Revision tracking records:

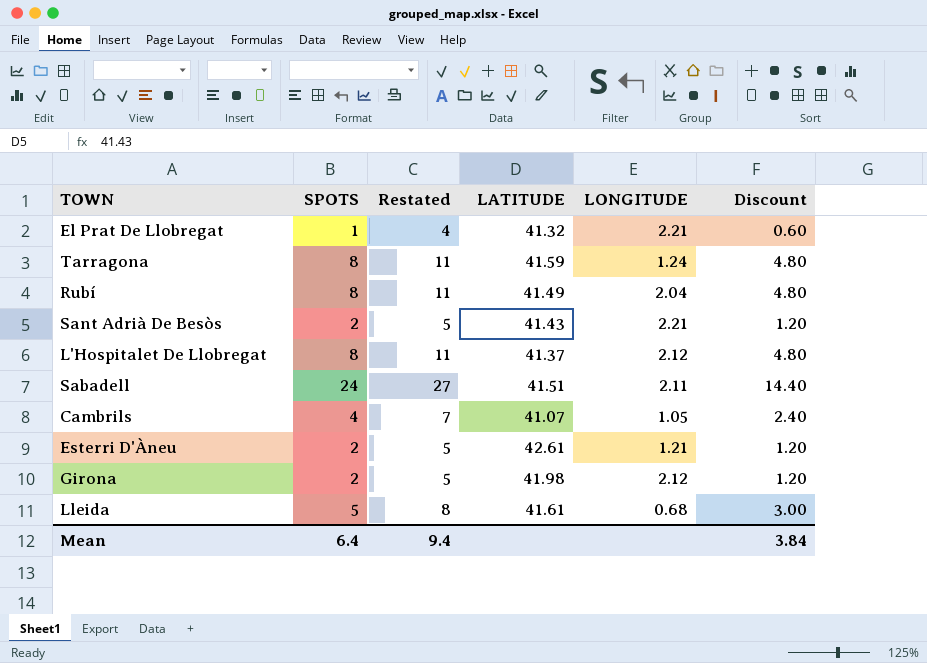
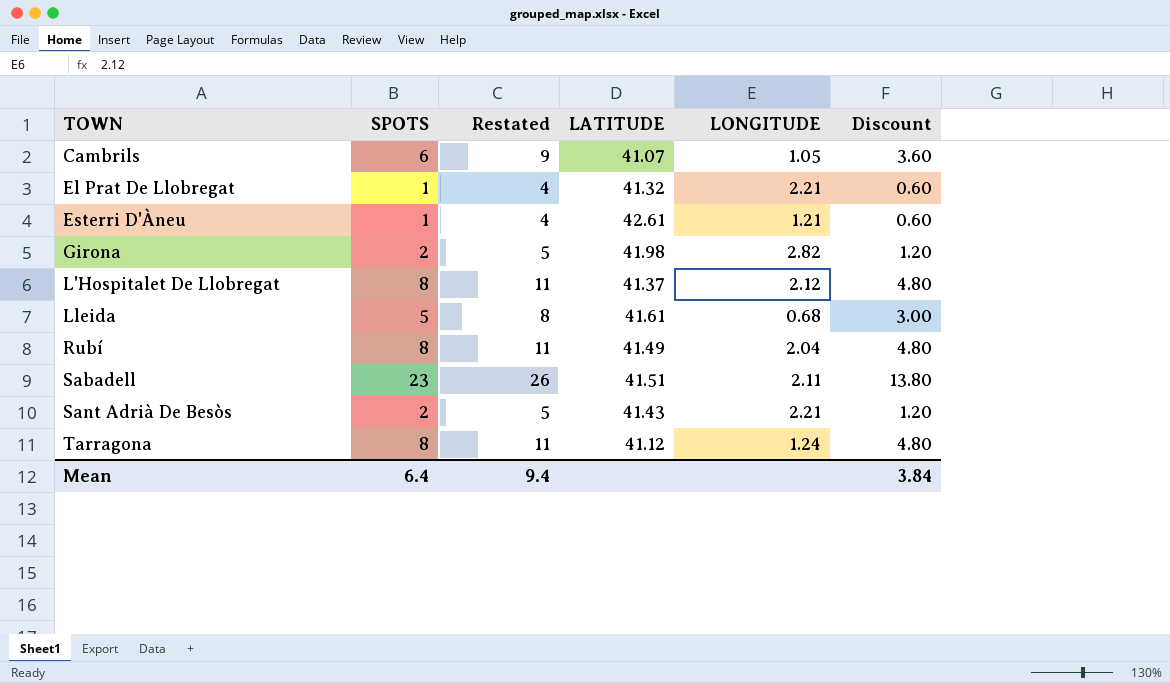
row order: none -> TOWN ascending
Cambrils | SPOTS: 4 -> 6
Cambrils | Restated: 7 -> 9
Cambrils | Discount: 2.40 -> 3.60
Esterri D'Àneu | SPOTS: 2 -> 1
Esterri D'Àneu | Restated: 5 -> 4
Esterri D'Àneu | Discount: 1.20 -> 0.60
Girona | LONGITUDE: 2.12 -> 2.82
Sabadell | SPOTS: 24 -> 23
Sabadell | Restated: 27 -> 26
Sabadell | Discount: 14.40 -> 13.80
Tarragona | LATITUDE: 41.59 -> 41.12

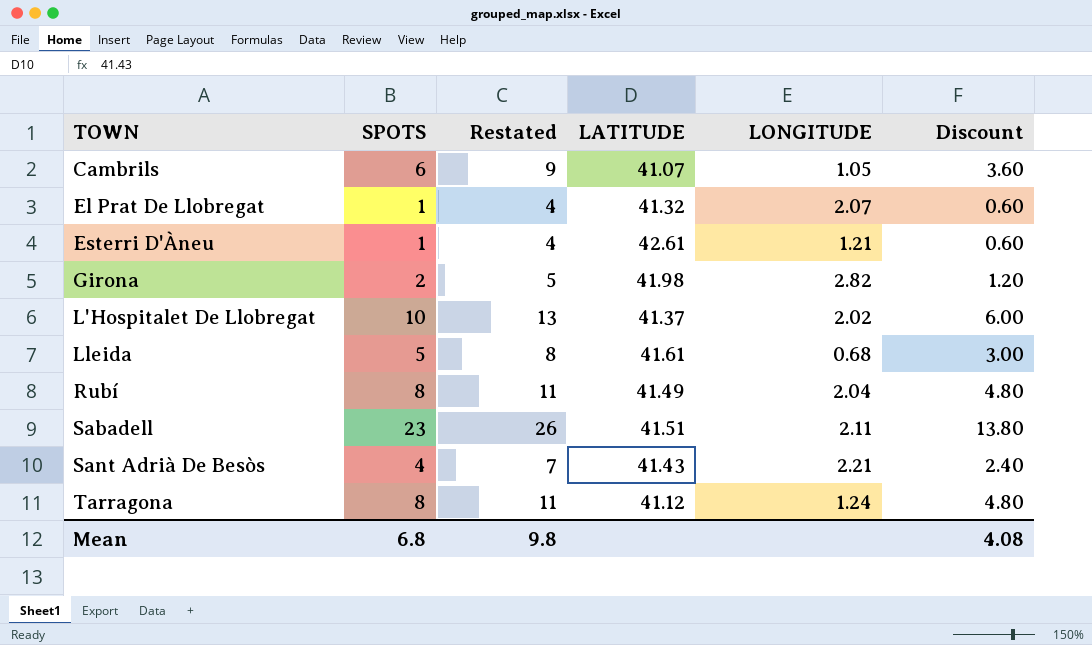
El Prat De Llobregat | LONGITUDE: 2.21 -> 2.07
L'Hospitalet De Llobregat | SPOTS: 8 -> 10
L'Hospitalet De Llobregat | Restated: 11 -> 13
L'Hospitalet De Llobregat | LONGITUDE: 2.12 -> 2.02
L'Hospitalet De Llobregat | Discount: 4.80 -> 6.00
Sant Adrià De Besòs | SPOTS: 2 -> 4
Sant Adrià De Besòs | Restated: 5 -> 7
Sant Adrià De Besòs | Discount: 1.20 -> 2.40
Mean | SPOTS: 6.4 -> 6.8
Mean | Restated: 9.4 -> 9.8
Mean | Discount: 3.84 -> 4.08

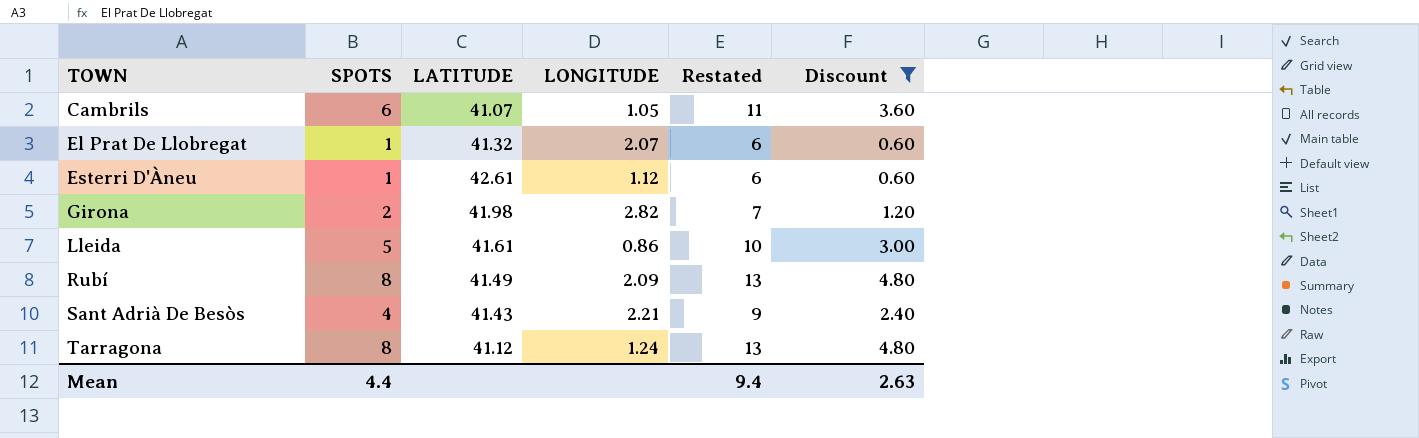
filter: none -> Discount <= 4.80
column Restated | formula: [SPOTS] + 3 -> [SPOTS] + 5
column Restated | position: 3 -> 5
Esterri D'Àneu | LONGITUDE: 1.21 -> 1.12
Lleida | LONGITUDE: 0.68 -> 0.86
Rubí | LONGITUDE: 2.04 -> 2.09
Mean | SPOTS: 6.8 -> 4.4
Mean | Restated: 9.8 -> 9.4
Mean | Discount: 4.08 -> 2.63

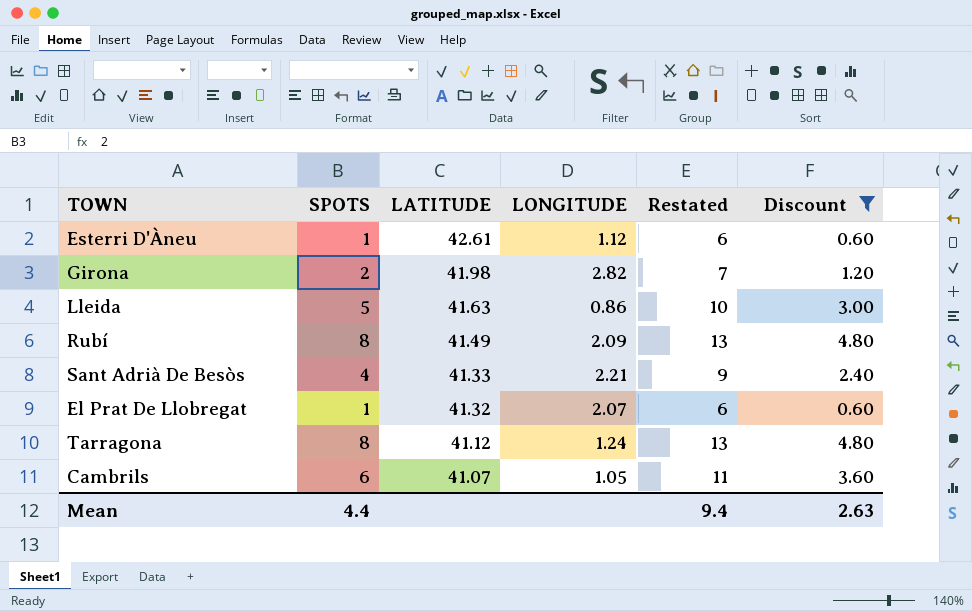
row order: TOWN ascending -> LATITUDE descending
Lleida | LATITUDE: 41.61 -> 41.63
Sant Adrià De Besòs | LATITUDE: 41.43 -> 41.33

* * *

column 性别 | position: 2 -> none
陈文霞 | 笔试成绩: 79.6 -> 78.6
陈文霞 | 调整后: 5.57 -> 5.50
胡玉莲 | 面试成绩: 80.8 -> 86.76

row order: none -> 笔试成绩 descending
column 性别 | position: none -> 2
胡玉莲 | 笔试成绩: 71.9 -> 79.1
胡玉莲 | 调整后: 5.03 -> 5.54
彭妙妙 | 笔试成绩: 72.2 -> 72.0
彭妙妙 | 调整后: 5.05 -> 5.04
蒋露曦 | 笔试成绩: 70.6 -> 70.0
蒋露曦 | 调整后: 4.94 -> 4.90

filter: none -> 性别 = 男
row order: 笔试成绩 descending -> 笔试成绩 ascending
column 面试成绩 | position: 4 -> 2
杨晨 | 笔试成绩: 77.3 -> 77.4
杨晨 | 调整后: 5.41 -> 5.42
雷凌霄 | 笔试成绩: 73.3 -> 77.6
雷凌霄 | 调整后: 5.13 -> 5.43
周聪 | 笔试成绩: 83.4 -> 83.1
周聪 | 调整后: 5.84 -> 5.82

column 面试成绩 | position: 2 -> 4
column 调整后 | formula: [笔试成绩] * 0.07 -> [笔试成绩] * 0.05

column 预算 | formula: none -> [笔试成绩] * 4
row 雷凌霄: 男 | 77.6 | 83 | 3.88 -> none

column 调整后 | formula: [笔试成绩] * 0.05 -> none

Assignment: Reproduce only the lines above spanning from the line containing "陈文霞 | 笔试成绩: 79.6 -> 78.6" through the line containing "filter: none -> 性别 = 男", word for word.

Finished exercise:
陈文霞 | 笔试成绩: 79.6 -> 78.6
陈文霞 | 调整后: 5.57 -> 5.50
胡玉莲 | 面试成绩: 80.8 -> 86.76

row order: none -> 笔试成绩 descending
column 性别 | position: none -> 2
胡玉莲 | 笔试成绩: 71.9 -> 79.1
胡玉莲 | 调整后: 5.03 -> 5.54
彭妙妙 | 笔试成绩: 72.2 -> 72.0
彭妙妙 | 调整后: 5.05 -> 5.04
蒋露曦 | 笔试成绩: 70.6 -> 70.0
蒋露曦 | 调整后: 4.94 -> 4.90

filter: none -> 性别 = 男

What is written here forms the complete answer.